Thursday, January 17, 2008

President Bush leaves lasting legacy for the Arab League

Jamie Glazov
FrontPageMagazine.com


Frontpage Interview’s guest today is Pavel Stroilov, a Russian exile in London and the editor and translator of Alexander Litvinenko’s book, Allegations. He was a friend of Litvinenko’s.
Stroilov: I am very honoured, though I would have much preferred to see the author of the book, Alexander Litvinenko, here in my place. Alas, he cannot speak for himself anymore, so our sad duty is to act as his posthumous spokesmen.

While Alexander was still alive, he made a number of extremely important allegations. If nothing else, his horrible death itself proves that those allegations should be taken very seriously and investigated most thoroughly.

FP: Our thoughts and prayers are with Alexander and with his family. Against all odds, let us hope that his killers will one day be brought to justice.

Let’s start our discussion with the FSB’s links to Al-Qaeda.

Stroilov: Alexander revealed, in his articles and interviews included in the Allegations, that at least two notorious Al Qaeda terrorists are secret agents of the FSB – one of whom, Aiman al Zawahiri, is bin Laden’s second-in-command.

As the former leader of the terrorist organisation Egyptian Islamic Jihad, al Zawahiri was on international lists of most wanted terrorists for many years. In 1997, he suddenly re-surfaced in Russia, where he undertook a special training course at a secret FSB base in Dagestan. After that, he was sent to Afghanistan, and joined Al Qaeda as bin Laden’s number two. Meanwhile, the FSB officers who had supervised him in Dagestan were promoted and re-assigned to Moscow. It was from them that Alexander learned about al Zawahiri.

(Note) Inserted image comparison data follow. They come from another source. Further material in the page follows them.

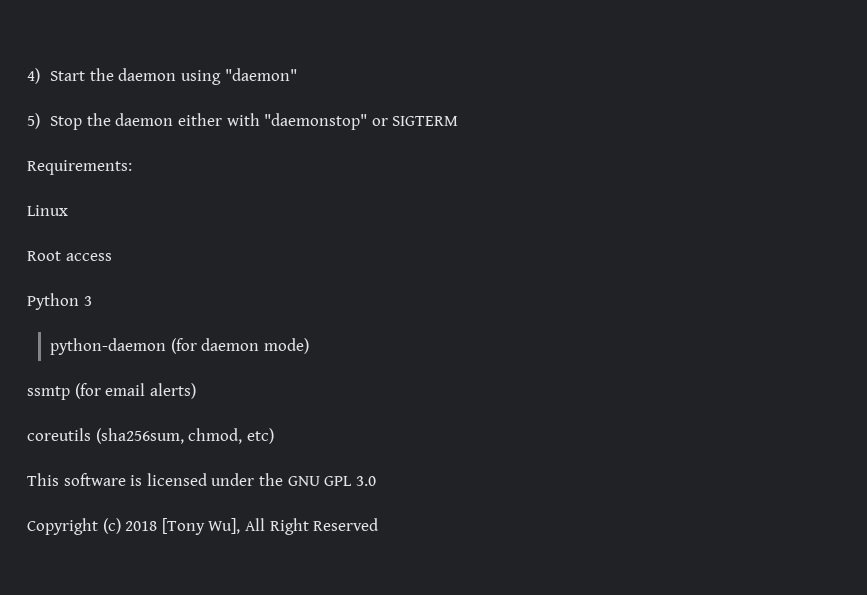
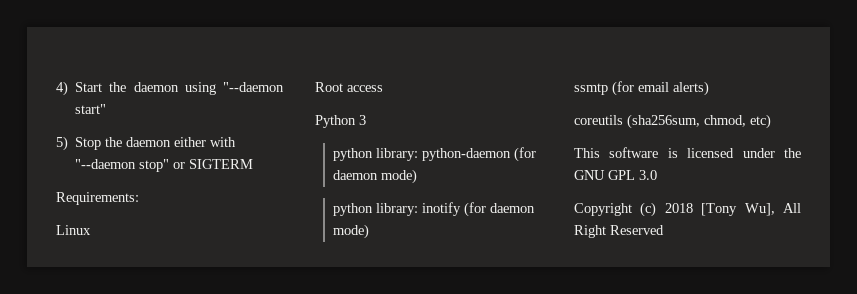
- 4) Start the daemon using "daemon"
+ 4) Start the daemon using "--daemon start"
- 5) Stop the daemon either with "daemonstop" or SIGTERM
+ 5) Stop the daemon either with "--daemon stop" or SIGTERM
- python-daemon (for daemon mode)
+ python library: python-daemon (for daemon mode)
+ python library: inotify (for daemon mode)

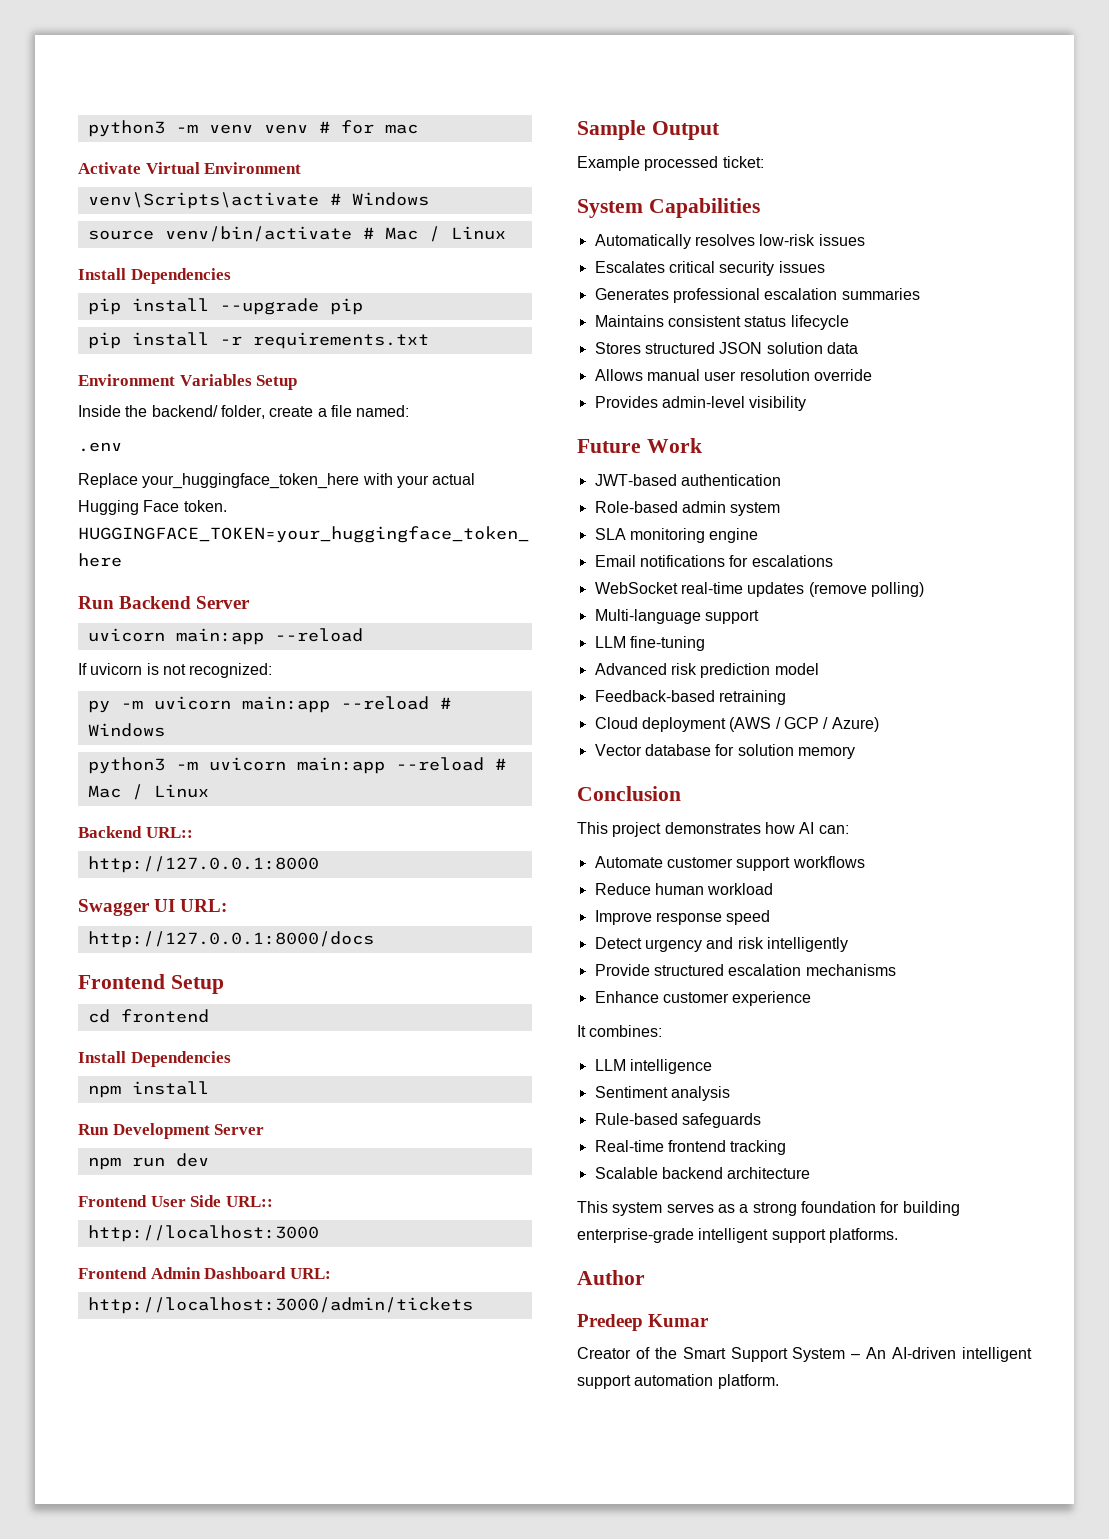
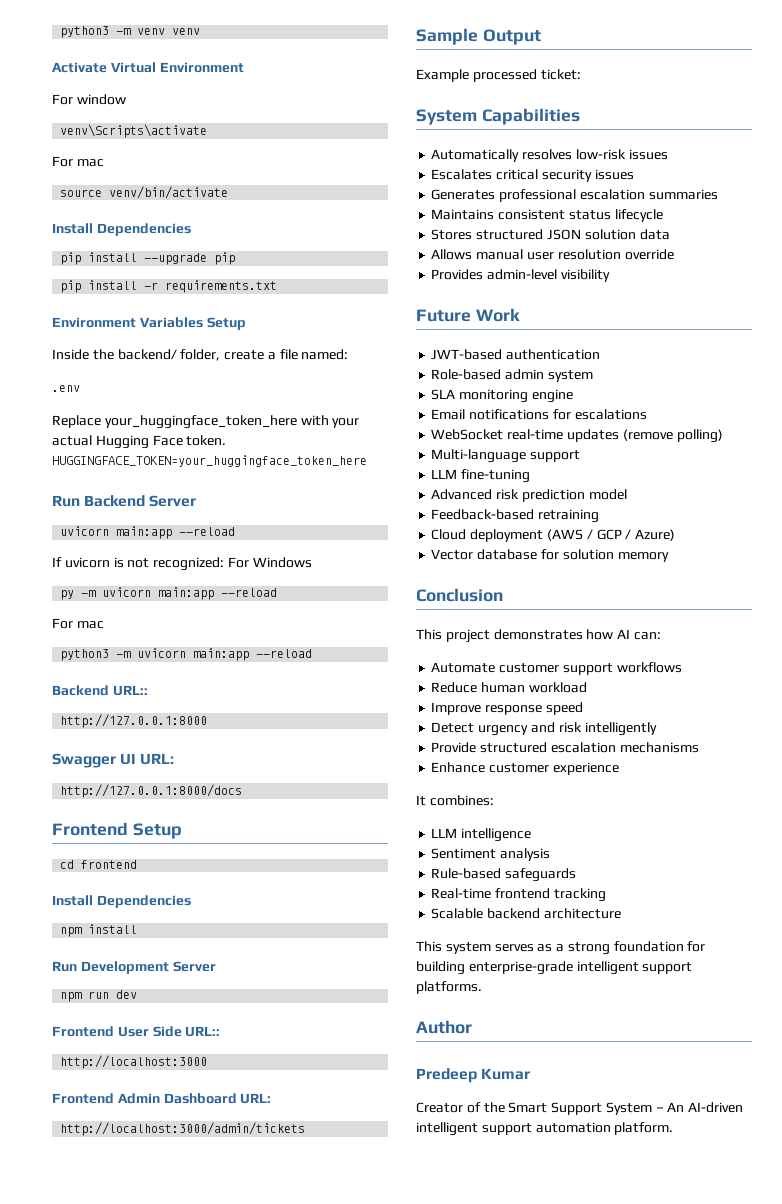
- python3 -m venv venv # for mac
+ python3 -m venv venv
+ For window
- venv\Scripts\activate # Windows
+ venv\Scripts\activate
+ For mac
- source venv/bin/activate # Mac / Linux
+ source venv/bin/activate
- If uvicorn is not recognized:
+ If uvicorn is not recognized: For Windows
- py -m uvicorn main:app --reload # Windows
+ py -m uvicorn main:app --reload
+ For mac
- python3 -m uvicorn main:app --reload # Mac / Linux
+ python3 -m uvicorn main:app --reload

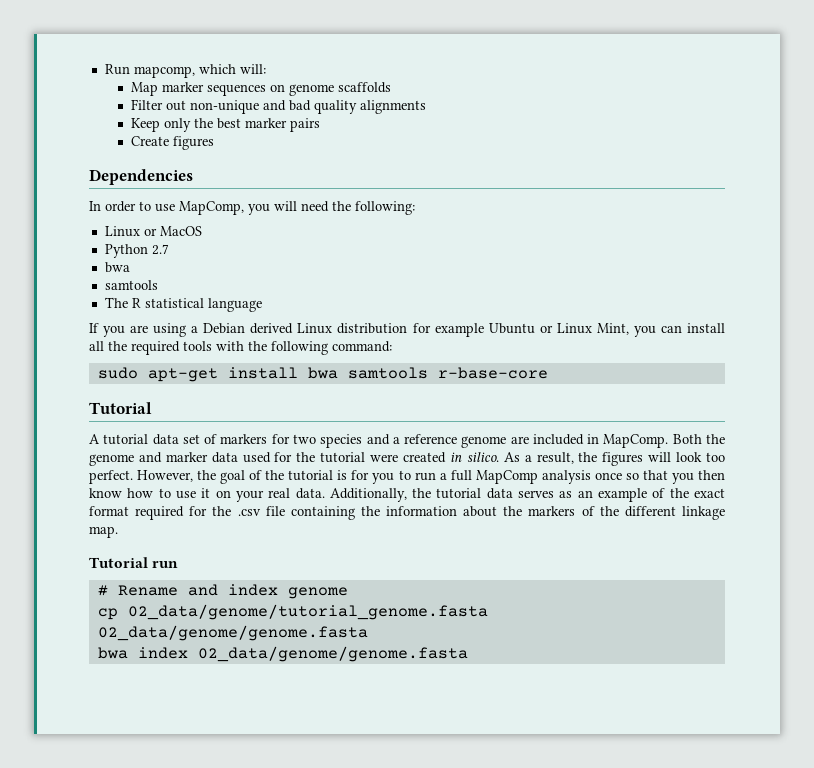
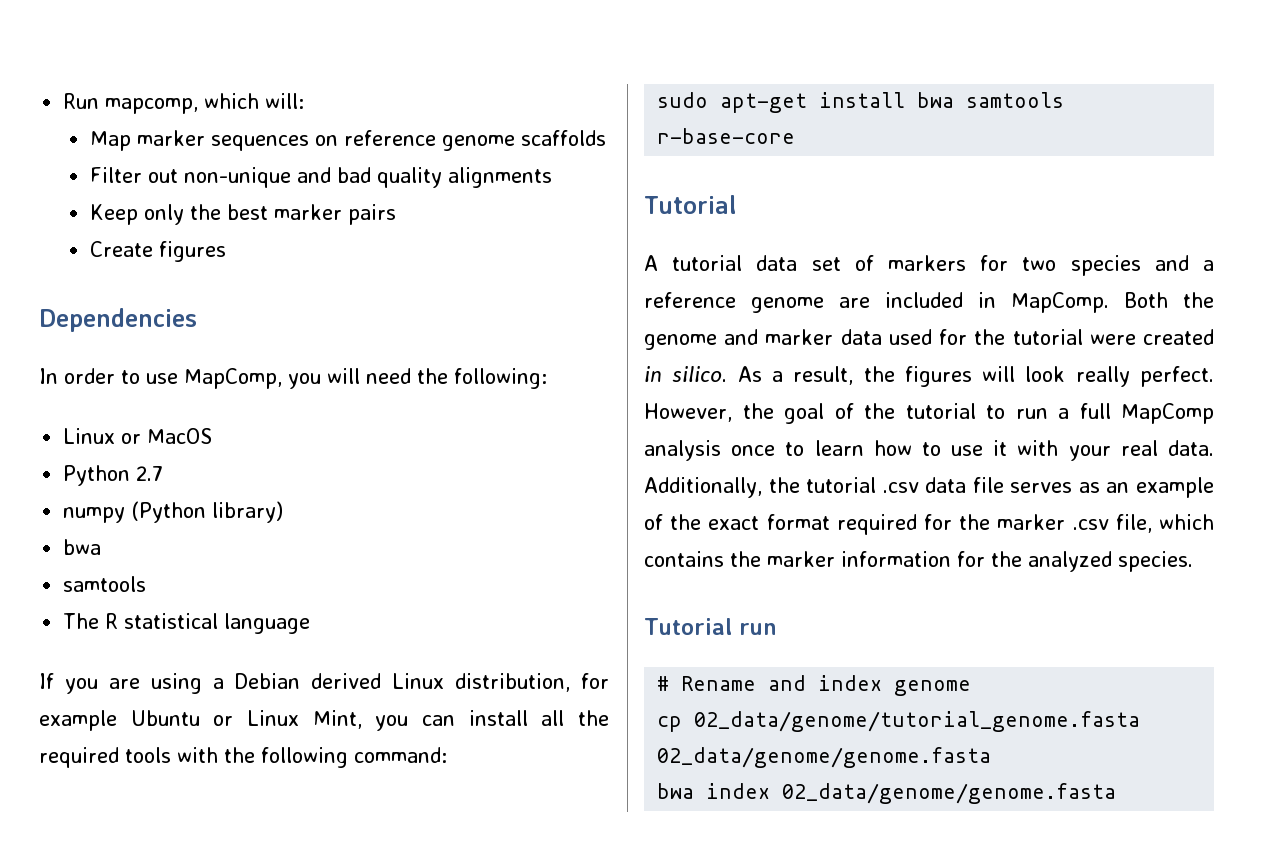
- Map marker sequences on genome scaffolds
+ Map marker sequences on reference genome scaffolds
+ numpy (Python library)
- If you are using a Debian derived Linux distribution for example Ubuntu or Linux Mint, you can install all the required tools with the following command:
+ If you are using a Debian derived Linux distribution, for example Ubuntu or Linux Mint, you can install all the required tools with the following command:
- As a result, the figures will look too perfect.
+ As a result, the figures will look really perfect.
- However, the goal of the tutorial is for you to run a full MapComp analysis once so that you then know how to use it on your real data.
+ However, the goal of the tutorial to run a full MapComp analysis once to learn how to use it with your real data.
- Additionally, the tutorial data serves as an example of the exact format required for the .csv file containing the information about the markers of the different linkage map.
+ Additionally, the tutorial .csv data file serves as an example of the exact format required for the marker .csv file, which contains the marker information for the analyzed species.

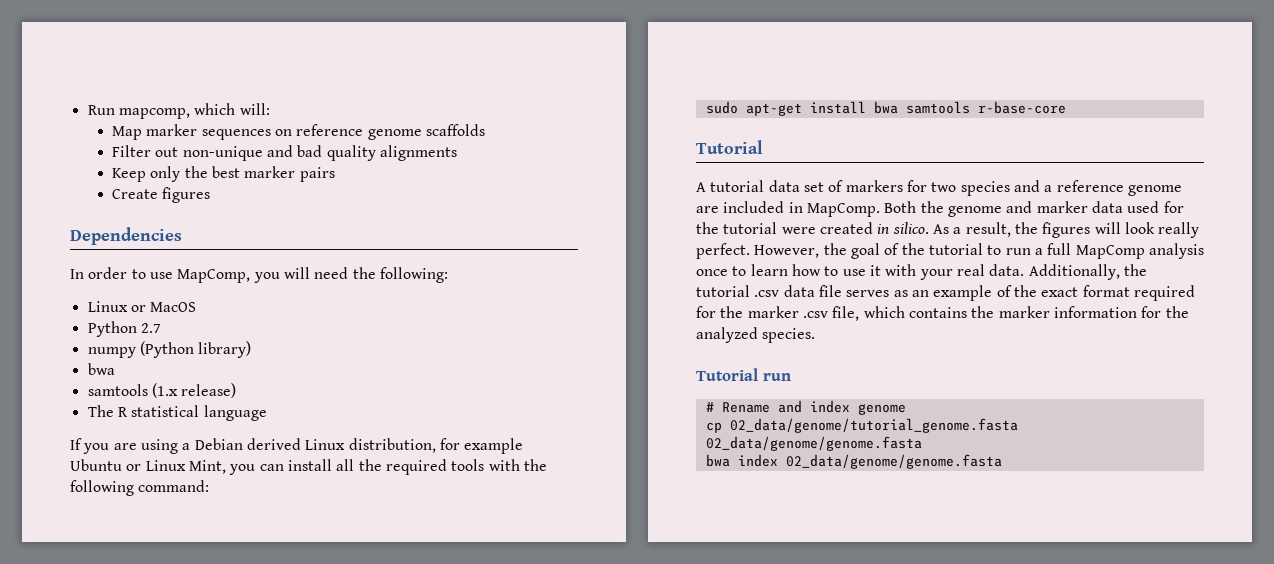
  numpy (Python library)
  bwa
- samtools
+ samtools (1.x release)

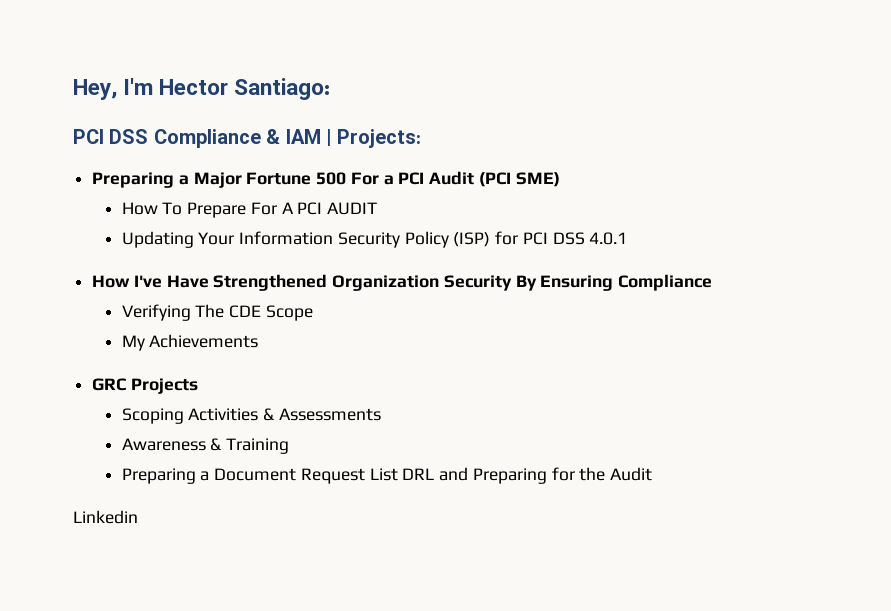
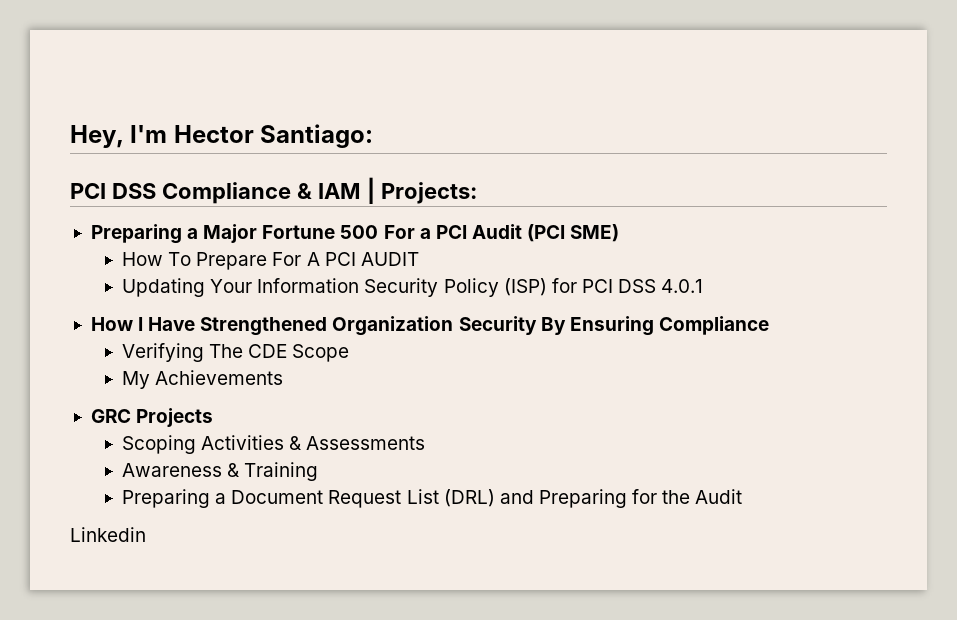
- How I've Have Strengthened Organization Security By Ensuring Compliance
+ How I Have Strengthened Organization Security By Ensuring Compliance
- Preparing a Document Request List DRL and Preparing for the Audit
+ Preparing a Document Request List (DRL) and Preparing for the Audit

These and other facts of FSB involvement in international terrorism, revealed by Alexander, have tremendous implications. Contrary to the view of many in the US, Russia is anything but a reliable ally of yours in the ‘war on terror’. The Kremlin is playing a treacherous double game: while enjoying the West’s support as ally, it secretly supports and manipulates the Al Qaeda through FSB agents of influence.

As Alexander writes: “It is possible to destroy the whole international terrorism tomorrow, along with Russian Mafia. All you need to do is disband the Russian special services.”

FP: Ok just a second. Alexander states that, “It is possible to destroy the whole international terrorism tomorrow, along with Russian Mafia. All you need to do is disband the Russian special services.” His point is well taken. The FSB does a lot to bolster Islamo-Fascism. And the FSB’s involvement here is significant, dangerous and reprehensible -- and we must be honest about it. But to imply that the threat of radical Islam toward the West would dissipate if the Russian special services were disbanded is a bit of an exaggeration, don’t you think? Alexander is making a strong point with a bit of hyperbole, correct?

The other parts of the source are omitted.